An Enfield MP has called on the Prime Minister to make sure funding for anti-knife crime work reaches projects run by families of murdered teenagers.

Enfield North MP Nick de Bois asked David Cameron at Prime Minister’s Questions today to “lend his support and encouragement” to groups such as the Godwin Lawson Foundation, run by Yvonne Lawson, whose 17-year-old son was murdered in Hackney in April 2010.

Mrs Lawson, from Enfield, has struggled to secure funding for her work in schools and campaigning to use sport as a way of tacking gang rivalries. Godwin was a promising footballer at Oxford United Academy.

Last year she wrote to Mr Cameron to appeal for more funding for her foundation and to back the Enfield Independent’s Don’t Carry, Don’t Kill campaign, which called for tougher sentences for teenagers caught using a knife in an aggressive way.

Mr de Bois said: “She, like many groups on the front-line of knife crime, can make an extraordinary contribution to challenging that culture, but some authorities are not yet getting behind them by supporting and offering funding to achieve that aim.”

The Prime Minister responded by praising the work of family campaigns, but stopped short of offering more cash for the schemes.

Mr de Bois told the Enfield Independent that he would continue to press for more funding from the Government, but also wanted local authorities to give grants to community groups that work with young people to change the culture of knife crime.

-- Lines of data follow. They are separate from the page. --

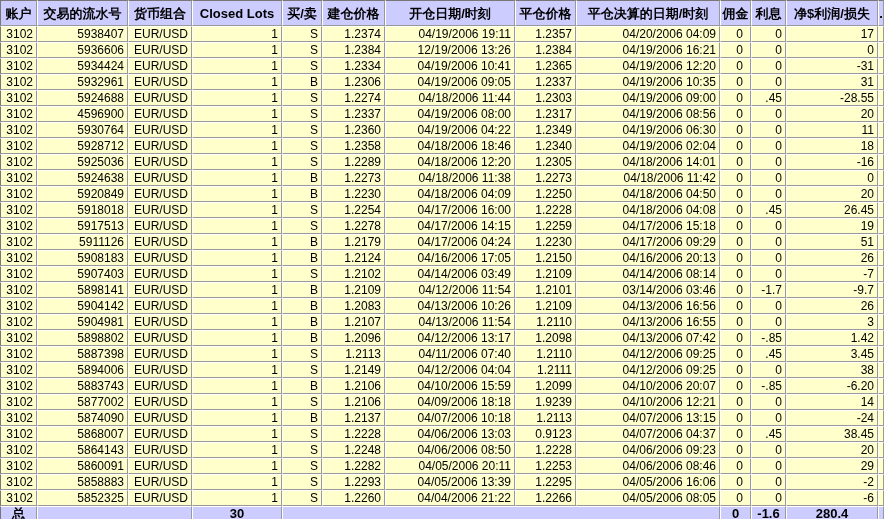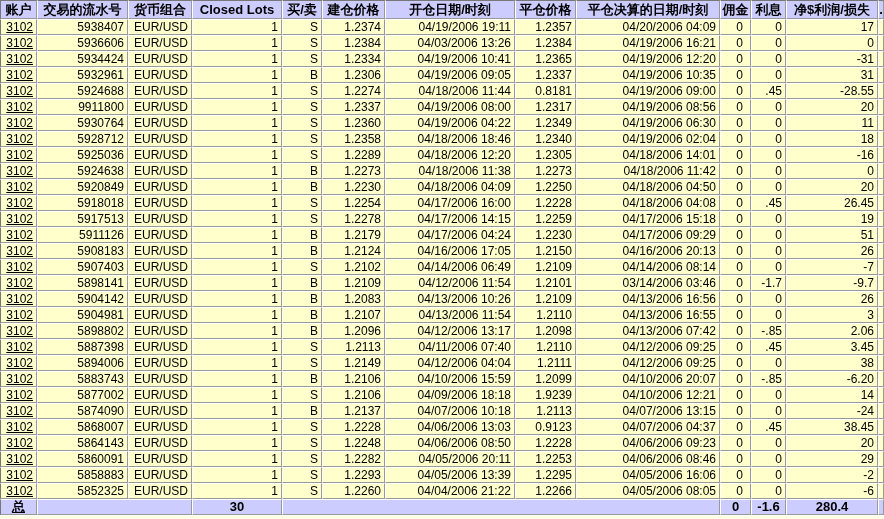--- a/index.html
+++ b/index.html
@@ -23,36 +23,36 @@
     overflow: hidden;
     white-space: nowrap;
     border-style: solid;
     border-width: 1px;
     border-color: var(--grid-highlight,#fff) var(--grid-shadow,#999) var(--grid-shadow,#999) var(--grid-highlight,#fff);
   }
   table.trades th {
     background: var(--header-bg, #CCCCFF);
     font-size: 13px;
     font-weight: bold;
-    height: 19px;
+    height: 26px;
     line-height: 15px;
     text-align: center;
     padding: 0;
     border-top-color: var(--outer-border, #777777);
   }
   table.trades th:first-child { border-left-color: var(--outer-border, #777777); }
   table.trades td {
     background: var(--row-bg, #FFFFCC);
     font-size: 12px;
     height: 16px;
     line-height: 14px;
     text-align: right;
     padding: 0 3px 0 0;
   }
-  table.trades td:first-child { border-left-color: var(--outer-border, #777777); text-decoration: underline; }
+  table.trades td:first-child { border-left-color: var(--outer-border, #777777); }
   table.trades td:nth-child(10) { padding-right: 7px; }
   table.trades tr.total-row td {
     background: var(--header-bg, #CCCCFF);
     font-weight: bold;
     font-size: 13px;
     text-align: center;
     padding: 0;
   }
   .bottom-strip {
     box-sizing: border-box;
@@ -114,21 +114,21 @@
         <td>17</td>
         <td></td>
       </tr>
       <tr>
         <td>3102</td>
         <td>5936606</td>
         <td>EUR/USD</td>
         <td>1</td>
         <td>S</td>
         <td>1.2384</td>
-        <td>04/03/2006 13:26</td>
+        <td>12/19/2006 13:26</td>
         <td>1.2384</td>
         <td>04/19/2006 16:21</td>
         <td>0</td>
         <td>0</td>
         <td>0</td>
         <td></td>
       </tr>
       <tr>
         <td>3102</td>
         <td>5934424</td>
@@ -160,30 +160,30 @@
         <td></td>
       </tr>
       <tr>
         <td>3102</td>
         <td>5924688</td>
         <td>EUR/USD</td>
         <td>1</td>
         <td>S</td>
         <td>1.2274</td>
         <td>04/18/2006 11:44</td>
-        <td>0.8181</td>
+        <td>1.2303</td>
         <td>04/19/2006 09:00</td>
         <td>0</td>
         <td>.45</td>
         <td>-28.55</td>
         <td></td>
       </tr>
       <tr>
         <td>3102</td>
-        <td>9911800</td>
+        <td>4596900</td>
         <td>EUR/USD</td>
         <td>1</td>
         <td>S</td>
         <td>1.2337</td>
         <td>04/19/2006 08:00</td>
         <td>1.2317</td>
         <td>04/19/2006 08:56</td>
         <td>0</td>
         <td>0</td>
         <td>20</td>
@@ -324,21 +324,21 @@
         <td>26</td>
         <td></td>
       </tr>
       <tr>
         <td>3102</td>
         <td>5907403</td>
         <td>EUR/USD</td>
         <td>1</td>
         <td>S</td>
         <td>1.2102</td>
-        <td>04/14/2006 06:49</td>
+        <td>04/14/2006 03:49</td>
         <td>1.2109</td>
         <td>04/14/2006 08:14</td>
         <td>0</td>
         <td>0</td>
         <td>-7</td>
         <td></td>
       </tr>
       <tr>
         <td>3102</td>
         <td>5898141</td>
@@ -389,21 +389,21 @@
         <td>5898802</td>
         <td>EUR/USD</td>
         <td>1</td>
         <td>B</td>
         <td>1.2096</td>
         <td>04/12/2006 13:17</td>
         <td>1.2098</td>
         <td>04/13/2006 07:42</td>
         <td>0</td>
         <td>-.85</td>
-        <td>2.06</td>
+        <td>1.42</td>
         <td></td>
       </tr>
       <tr>
         <td>3102</td>
         <td>5887398</td>
         <td>EUR/USD</td>
         <td>1</td>
         <td>S</td>
         <td>1.2113</td>
         <td>04/11/2006 07:40</td>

In the wake of huge public spending cuts imposed by central Government, Enfield Council used a grant from the Home Office to run a national first ‘gang call-in’ at Wood Green Crown Court earlier this year, where members of Enfield’s Get Money Gang were given an opportunity to turn their back on gangs, and 15 out of 40 agreed to sign up to supervision and help.

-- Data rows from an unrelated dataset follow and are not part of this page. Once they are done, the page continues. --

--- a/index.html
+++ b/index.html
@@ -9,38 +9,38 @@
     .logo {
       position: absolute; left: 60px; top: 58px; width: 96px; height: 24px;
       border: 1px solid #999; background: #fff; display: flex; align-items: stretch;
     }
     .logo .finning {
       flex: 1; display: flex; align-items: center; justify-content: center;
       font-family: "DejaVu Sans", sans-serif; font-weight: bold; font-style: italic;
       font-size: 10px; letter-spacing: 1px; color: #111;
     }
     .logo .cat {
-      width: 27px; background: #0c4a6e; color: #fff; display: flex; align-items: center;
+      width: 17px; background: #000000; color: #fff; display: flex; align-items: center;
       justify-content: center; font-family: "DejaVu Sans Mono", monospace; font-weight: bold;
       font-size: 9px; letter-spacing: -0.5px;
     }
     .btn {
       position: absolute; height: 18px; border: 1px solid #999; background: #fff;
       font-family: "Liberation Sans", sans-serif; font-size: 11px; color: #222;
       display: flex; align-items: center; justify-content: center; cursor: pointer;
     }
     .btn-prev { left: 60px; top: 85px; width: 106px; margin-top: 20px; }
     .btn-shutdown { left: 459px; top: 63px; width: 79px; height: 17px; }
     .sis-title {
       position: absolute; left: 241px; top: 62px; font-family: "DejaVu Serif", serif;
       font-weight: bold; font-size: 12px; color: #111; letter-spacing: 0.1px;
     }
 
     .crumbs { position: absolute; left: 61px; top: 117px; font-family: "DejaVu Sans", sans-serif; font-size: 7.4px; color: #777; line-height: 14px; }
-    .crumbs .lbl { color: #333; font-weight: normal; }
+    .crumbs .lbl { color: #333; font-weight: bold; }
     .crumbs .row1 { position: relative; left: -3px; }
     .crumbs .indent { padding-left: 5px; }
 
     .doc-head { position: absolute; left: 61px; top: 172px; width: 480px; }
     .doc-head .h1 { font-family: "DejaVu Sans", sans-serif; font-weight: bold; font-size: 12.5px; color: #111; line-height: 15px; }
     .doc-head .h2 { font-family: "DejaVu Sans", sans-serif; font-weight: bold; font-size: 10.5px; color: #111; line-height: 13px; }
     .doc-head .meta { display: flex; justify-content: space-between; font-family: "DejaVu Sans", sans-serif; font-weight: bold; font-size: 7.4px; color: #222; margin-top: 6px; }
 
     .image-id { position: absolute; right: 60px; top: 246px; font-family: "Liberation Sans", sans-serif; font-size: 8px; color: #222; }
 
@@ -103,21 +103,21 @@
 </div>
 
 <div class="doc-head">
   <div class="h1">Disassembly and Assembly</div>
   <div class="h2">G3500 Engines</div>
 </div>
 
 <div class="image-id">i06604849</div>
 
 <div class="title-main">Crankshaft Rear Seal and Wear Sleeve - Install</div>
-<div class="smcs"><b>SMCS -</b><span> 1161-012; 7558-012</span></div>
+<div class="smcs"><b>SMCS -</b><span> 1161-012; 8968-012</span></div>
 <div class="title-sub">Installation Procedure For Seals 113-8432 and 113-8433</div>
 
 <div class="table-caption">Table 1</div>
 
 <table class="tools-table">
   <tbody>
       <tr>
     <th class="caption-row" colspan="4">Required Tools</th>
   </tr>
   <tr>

Other initiatives include the families of known gang members being evicted from their homes and the first person in the UK to be jailed for breaching a gang injunction.

Between April 2011 and March 2012, gun crime in the borough dropped by 50 per cent, serious youth violence by 18 per cent, and knife crime by 11 per cent, compared to the previous year, figures released by the Safer and Stronger Communities Board show.